To be sure, Bianchi has no shortage of detractors, many of whom see the world in his books as a world of shallow beauty, one that is closed to most mere mortals. “That world is no more unreal than the world we’re living in now, where in the past 24 months we’ve seen sick people return to health,” he offers. And perhaps we can all be Bianchi models someday.
Meanwhile, Bianchi is at work on two new books: 40+ is a photographic study of men over that age, and In the Studio, his most audacious work to date, pushes the sybaritic direction of his past efforts well into the realm of erotica or even pornography.
In 1993, Bianchi, a New York City lawyer before he became an artist, and some associates founded CytoDyn, a biotech firm developing a nontoxic class of anti-HIV drugs currently going into FDA-approved clinical trials. Bianchi, who is positive, sees no contradiction between his art and a complicated venture such as biotechnology. “The imagination to start this business comes from the same place as the imagination to do my first painting or make my first book. I’ve had enough experiences that by the time I entered adulthood, I knew I could accomplish several things with my life.”
And in fact, Bianchi credits such wide-ranging factors as law school, playwright Edward Albee and the erotic illustrator Blade with informing his understanding and appreciation of beauty. He credits Northwestern Law School with “cleaning up my mind and getting me focused.”
Albee was his first mentor on the subject of beauty. “In his apartment you would find everything from a 3-million-year-old fossil to a Henry Moore sculpture to something from Picasso’s rose period to some work by an unknown painter,” Bianchi says. “He could walk into a room and tell the difference between a mind that was acquisitive and a mind that was inquisitive. Real beauty in an environment lies in how much information there is, and how much love.”

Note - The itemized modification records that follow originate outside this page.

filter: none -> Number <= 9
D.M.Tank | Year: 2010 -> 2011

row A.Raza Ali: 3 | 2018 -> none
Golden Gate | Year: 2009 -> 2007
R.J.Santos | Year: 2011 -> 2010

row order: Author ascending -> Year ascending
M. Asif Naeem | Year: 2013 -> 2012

His friendship with Blade may have something to do with the otherworldly quality of Bianchi’s work. “When I met him, I was already painting,” he says. “I told him that the day society got over its hangups about the subject matter -- eroticism in particular -- people would recognize the fineness of his vision and the beauty of the erotic universe he created.”
The big lesson, Bianchi says, is that the search for beauty, like the search for a cure for HIV, “takes a lot of right-foot-left-foot hard work. It’s not magic.” But oh, how magical the results can be.